"Since when do you use big words?"
"I use them all the time, just not when you're around. Wouldn't want to overload that pea-sized brain of yours."
"This pea-sized brain of mine has done something no one else has, you know," Harry smirked.
"What's that? Being stupider than anyone else on the planet?"
"Pissing Voldemort off royally."
"You know, regular people call that idiocy."
"I call it fighting for freedom."
Bellatrix snorted disdainfully. "A fight you're losing, Potter. Face it, you suck at this."

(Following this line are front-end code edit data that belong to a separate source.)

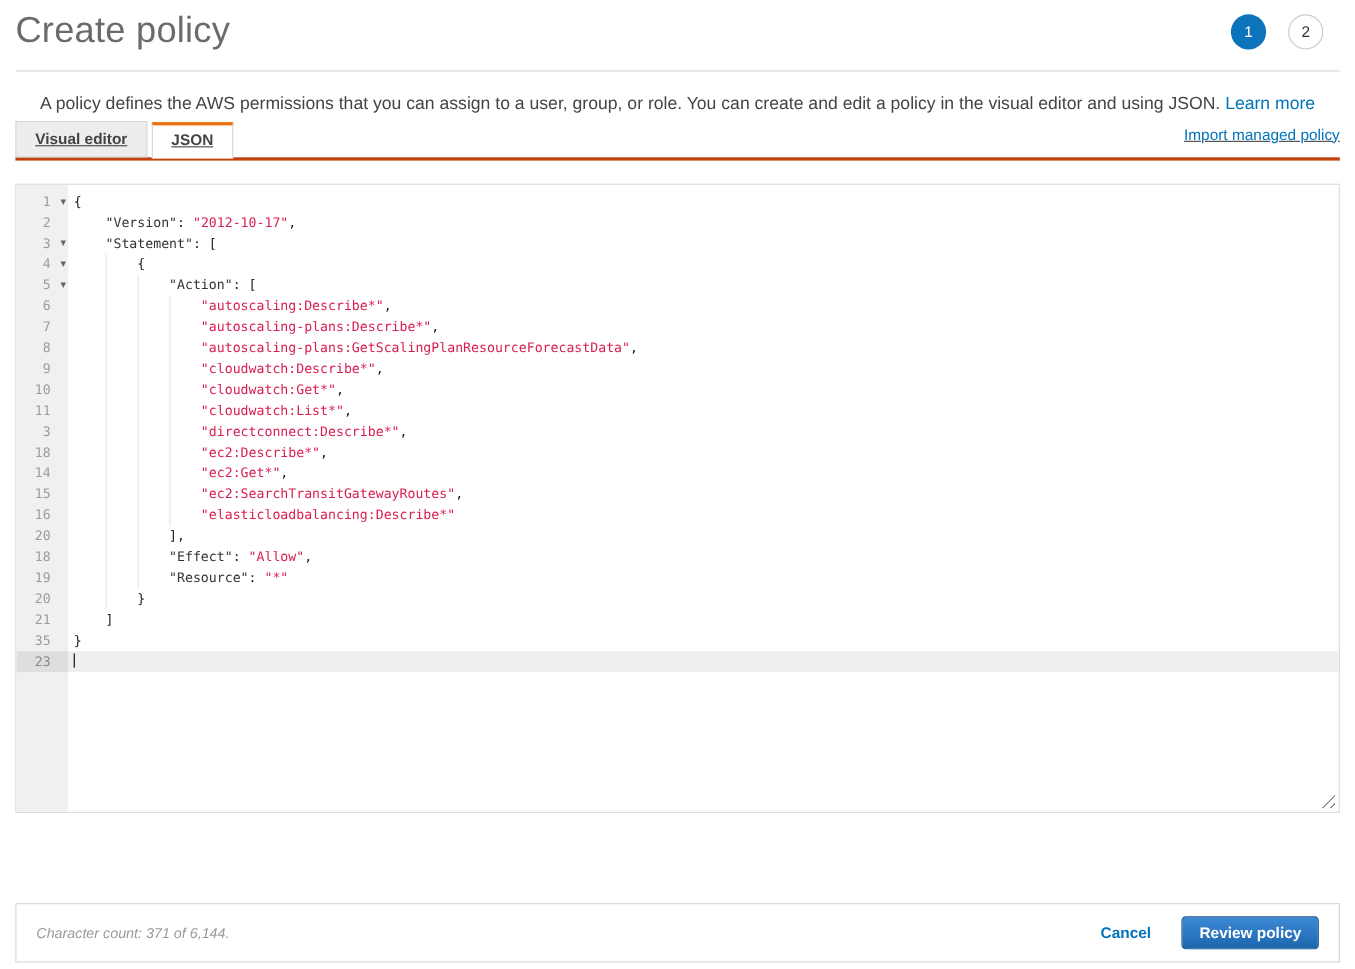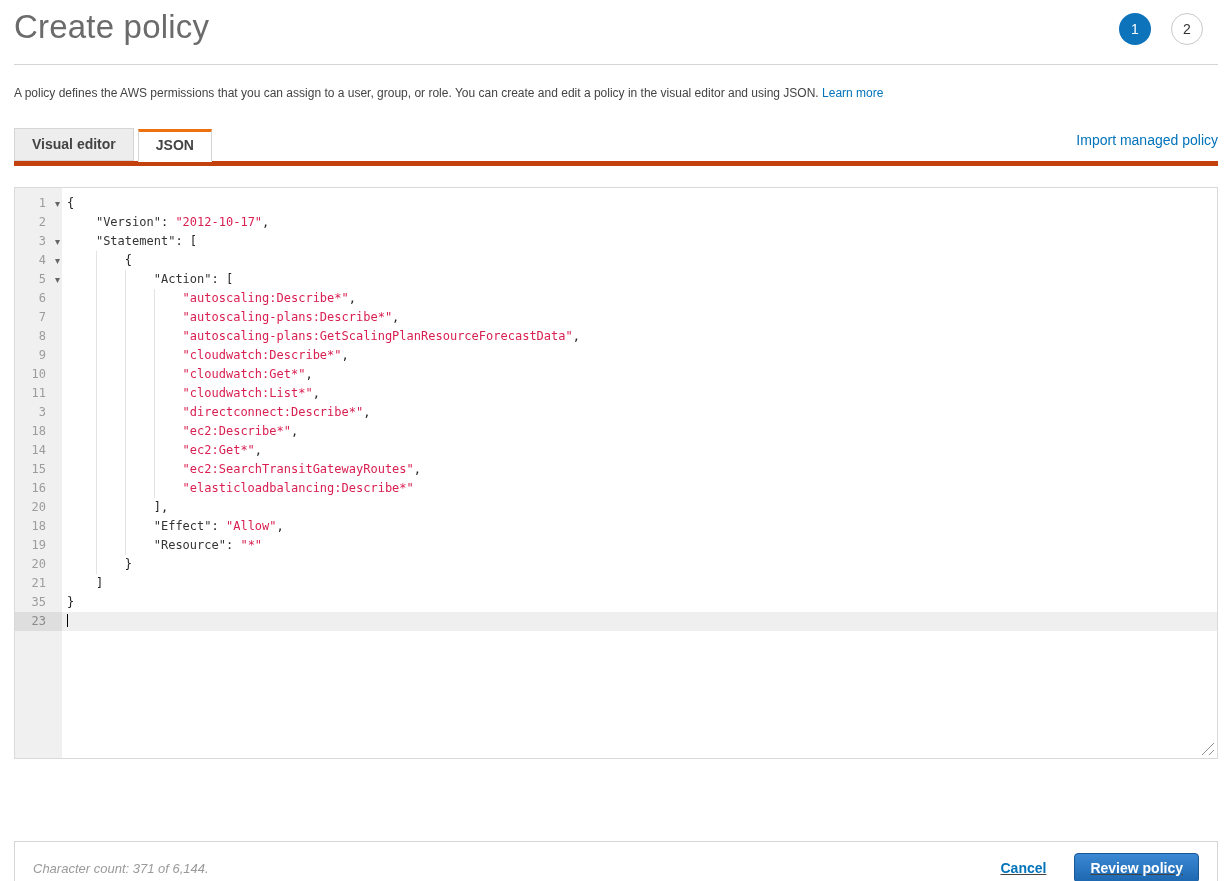"A policy defines the AWS" .intro { font-size: 12px -> 16px; text-align: none -> center }
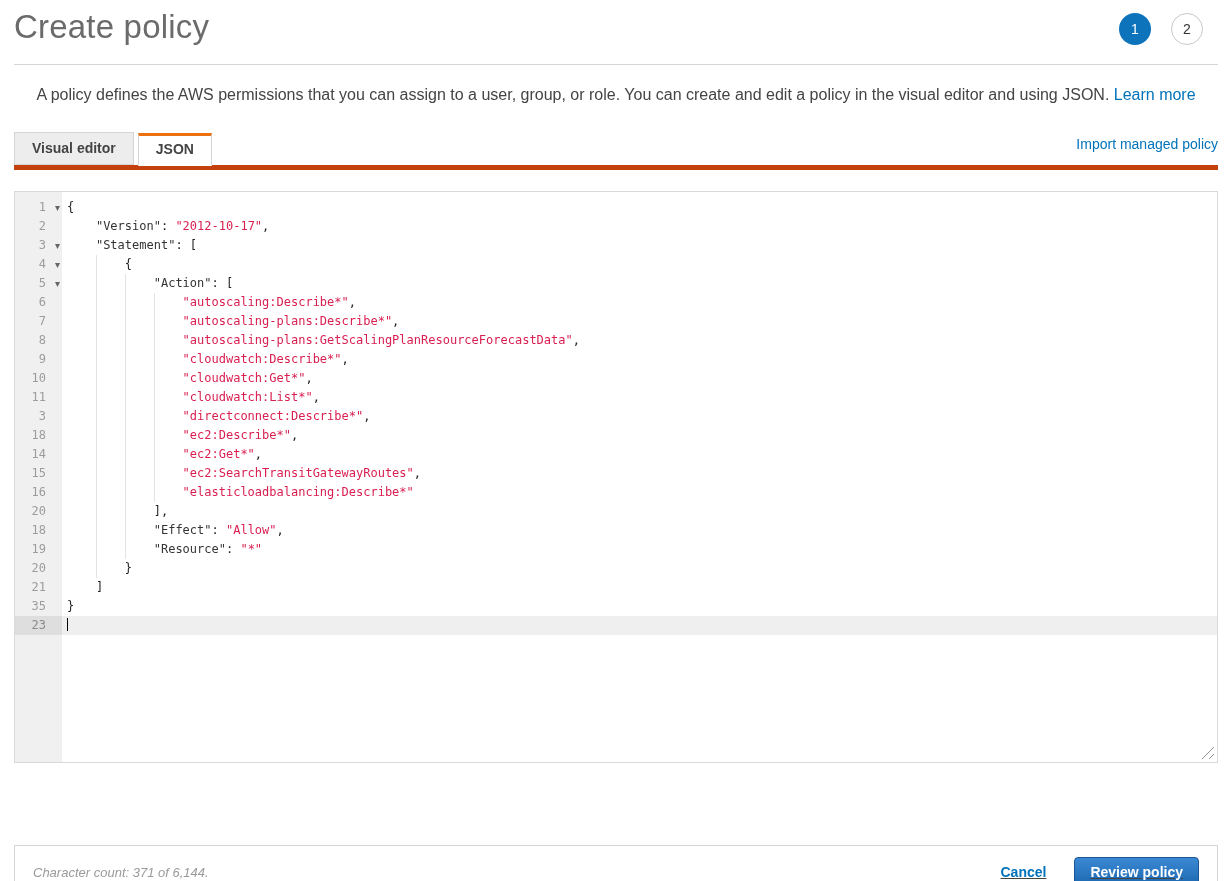"Visual editor" .tabs-row { border-bottom: 5px solid #c2410c -> 3px solid #c2410c; margin-top: 28px -> 6px; text-decoration: none -> underline }
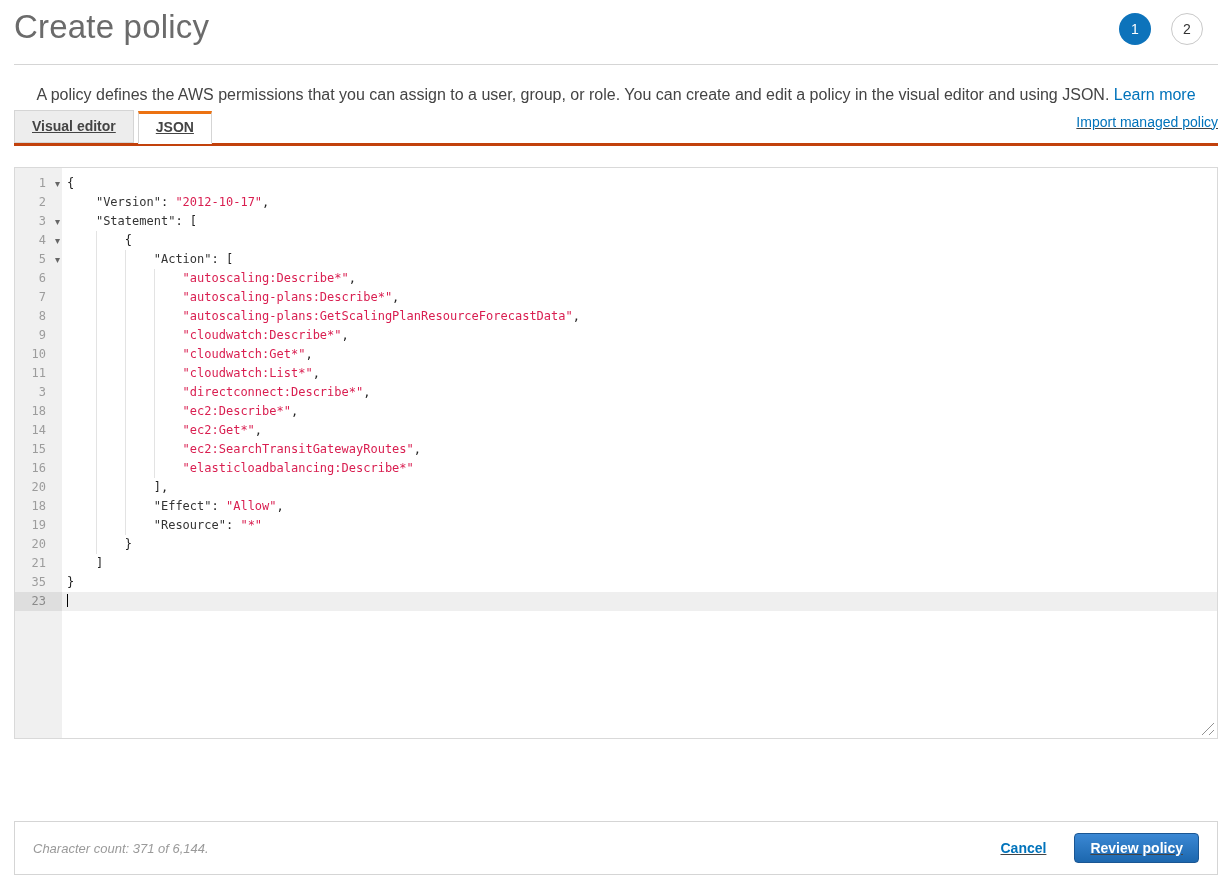"Cancel" .footer-actions { text-decoration: underline -> none }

"No," Harry replied, his eyes hardening. "The wizarding world is losing this war. They're the ones cowering behind a few, tossing their loyalties behind whoever seems to be winning for the moment."
"And you still fight for these morons?"
"I fight for myself. Voldemort is after me, so I fight back."
"The war's over, you know."
"What're you talking about?"
Bellatrix sighed and took a few moments to answer. For a while, it seemed as if she wouldn't answer him at all when she finally spoke. "The Order of the Phoenix is gone. The Ministry is shattered, the Aurors disbanded. You lost. Once the Dark Lord finds the last couple of survivors, he'll come back to finish you. He's hunting them right now and it's only a matter of time before he finds them. When he returns, we're both dead."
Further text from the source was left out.